▶ _What you need to do_
Print exactly and only the lines that run from the one containing "background: #86efac ->" through the end of the material, please, omitting pictures.

▶ _Provided records_

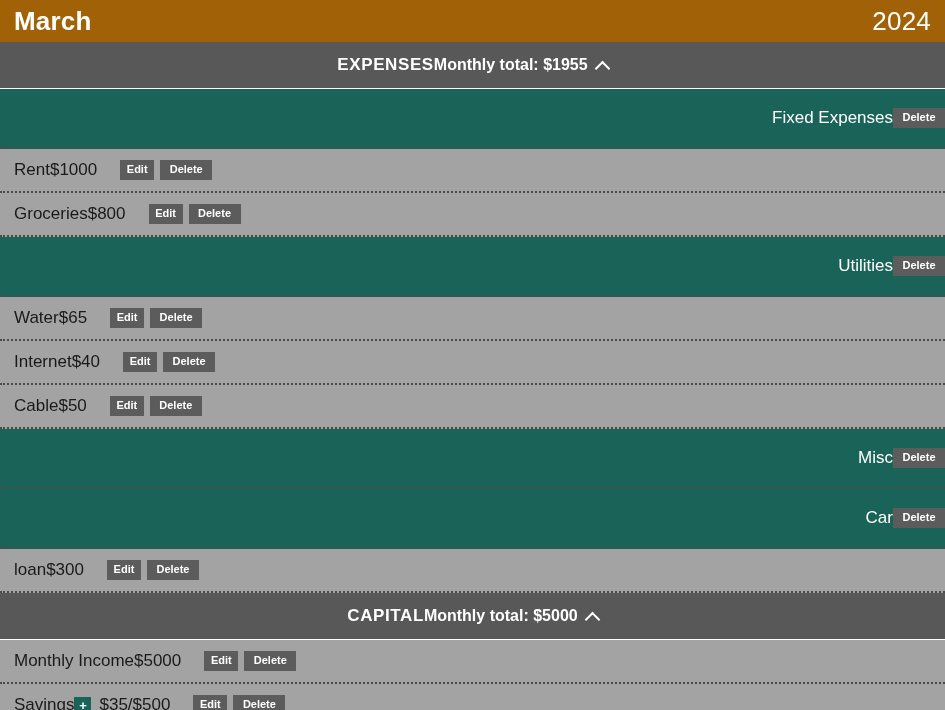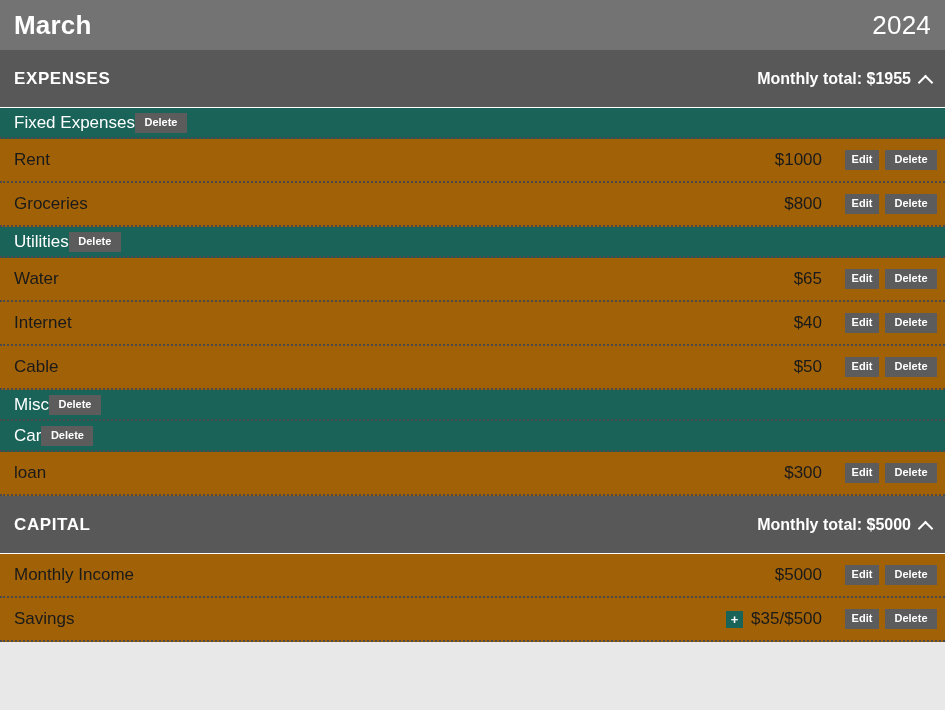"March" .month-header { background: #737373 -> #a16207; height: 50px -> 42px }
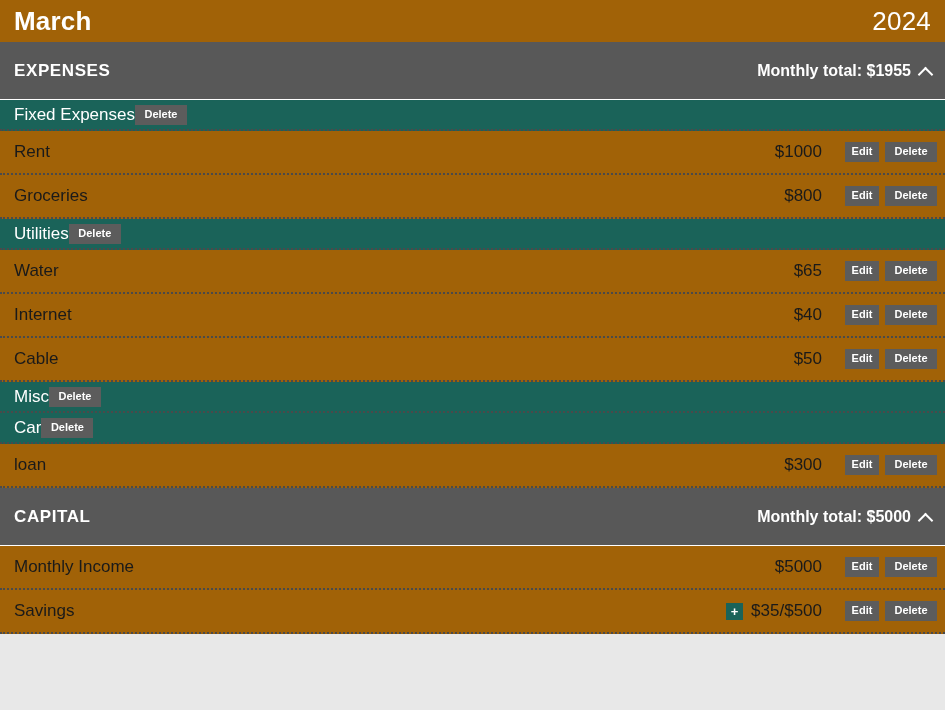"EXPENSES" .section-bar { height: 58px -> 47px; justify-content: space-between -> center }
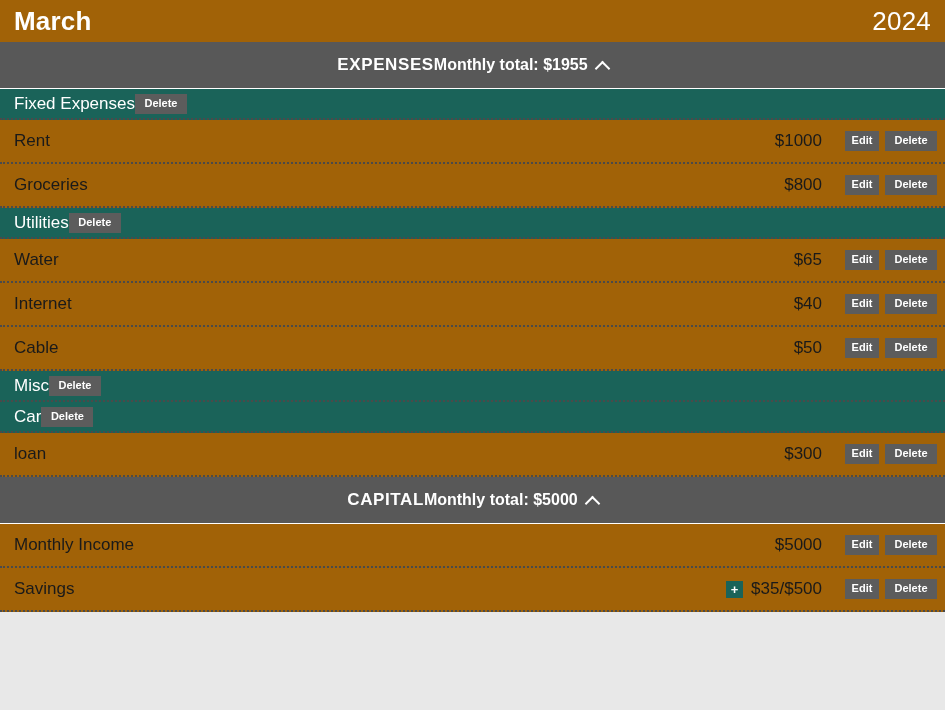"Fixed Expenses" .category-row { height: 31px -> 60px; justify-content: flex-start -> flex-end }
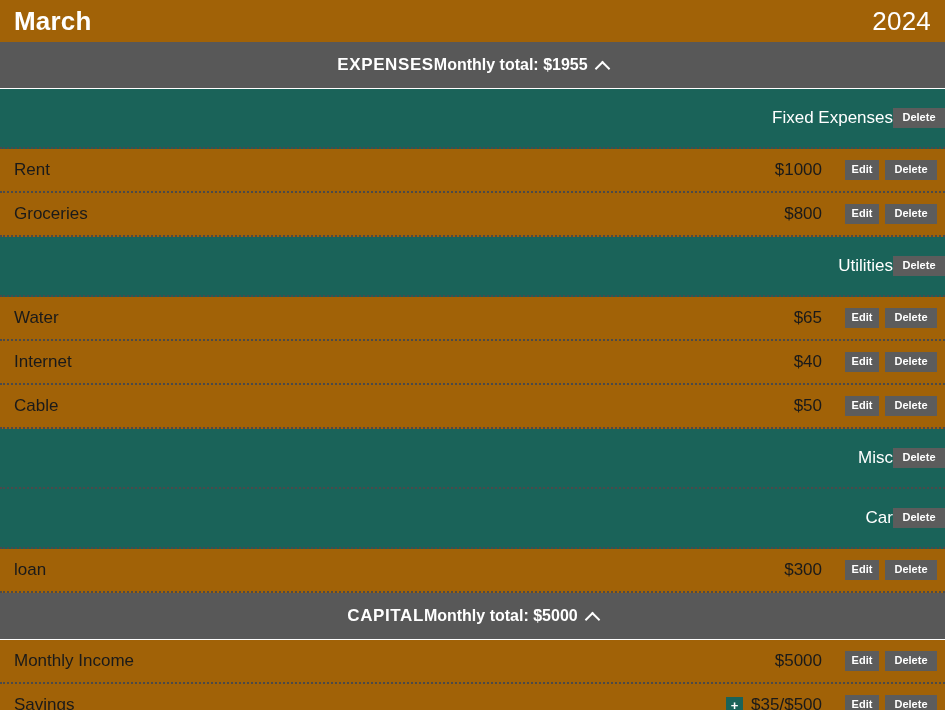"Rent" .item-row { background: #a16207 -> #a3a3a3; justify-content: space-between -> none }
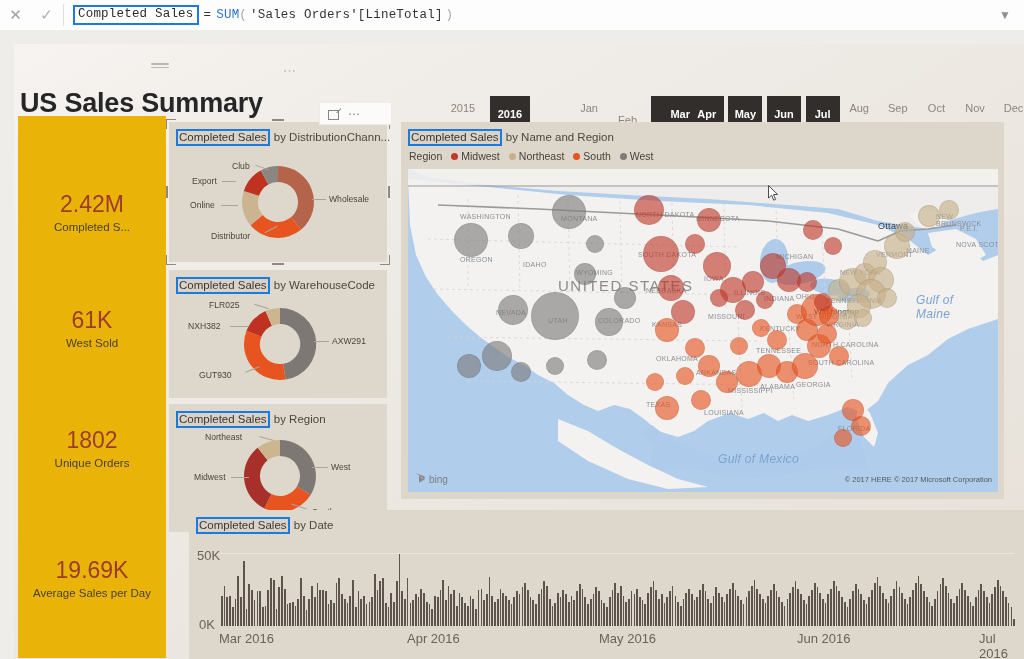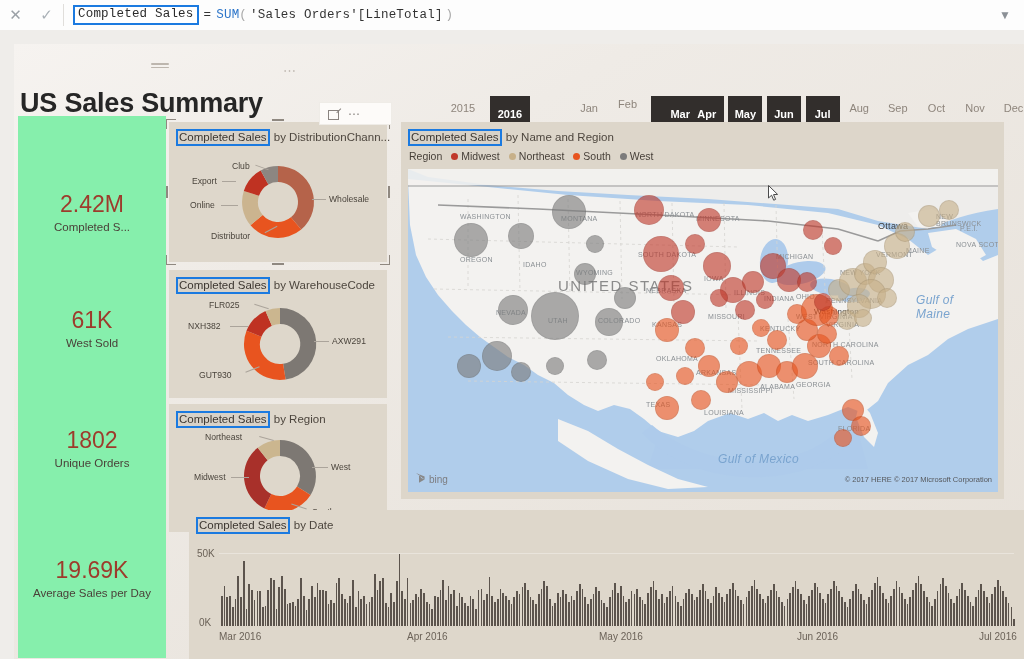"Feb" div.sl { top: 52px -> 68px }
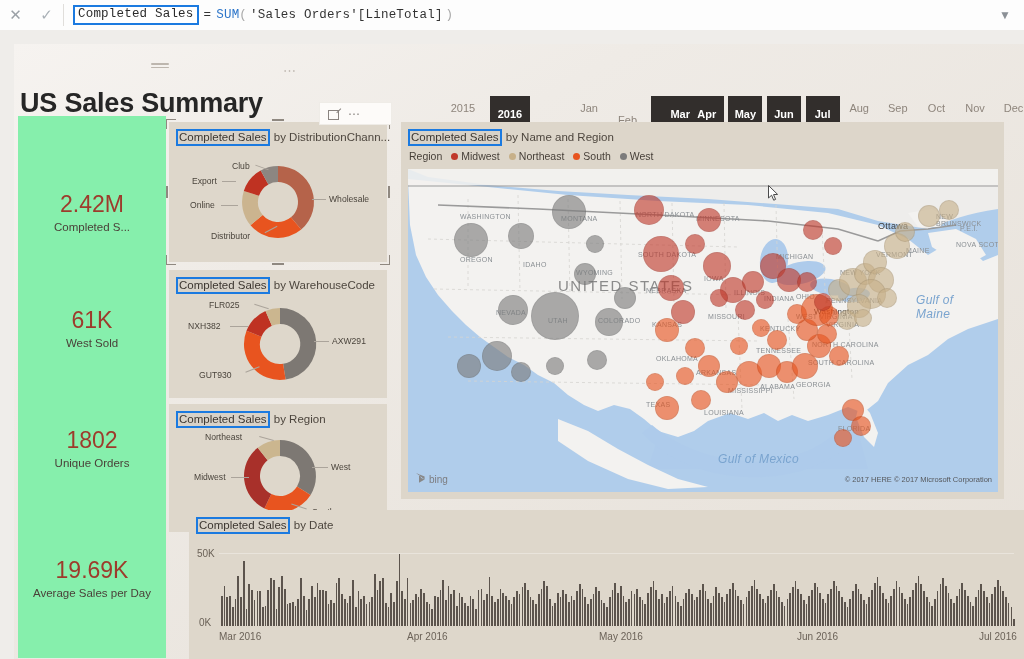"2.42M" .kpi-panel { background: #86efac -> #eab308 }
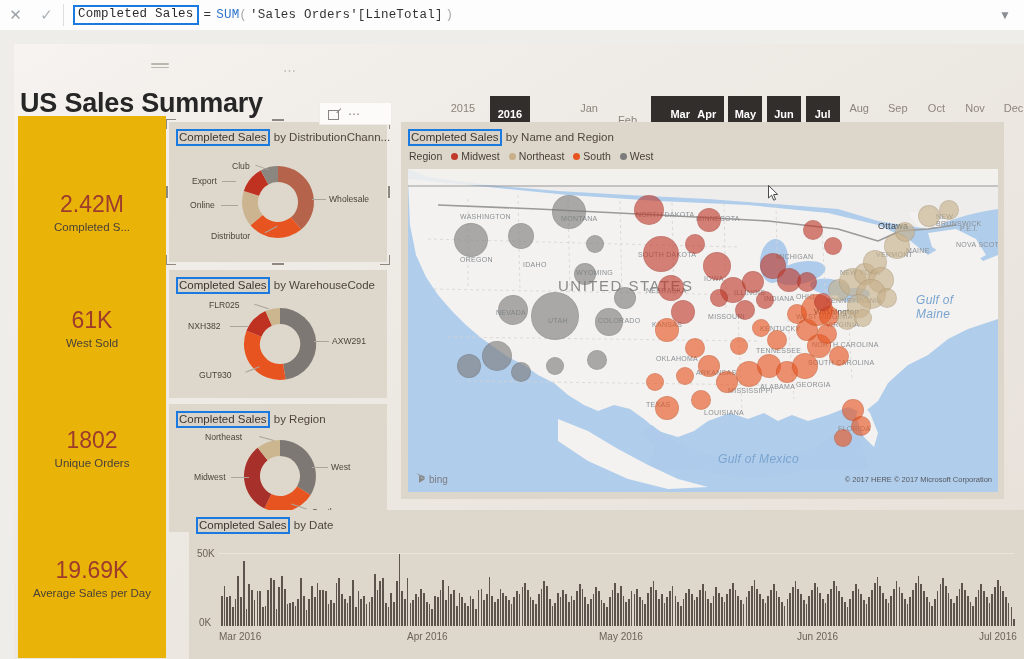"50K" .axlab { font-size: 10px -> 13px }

▶ _Task output_
"2.42M" .kpi-panel { background: #86efac -> #eab308 }
"50K" .axlab { font-size: 10px -> 13px }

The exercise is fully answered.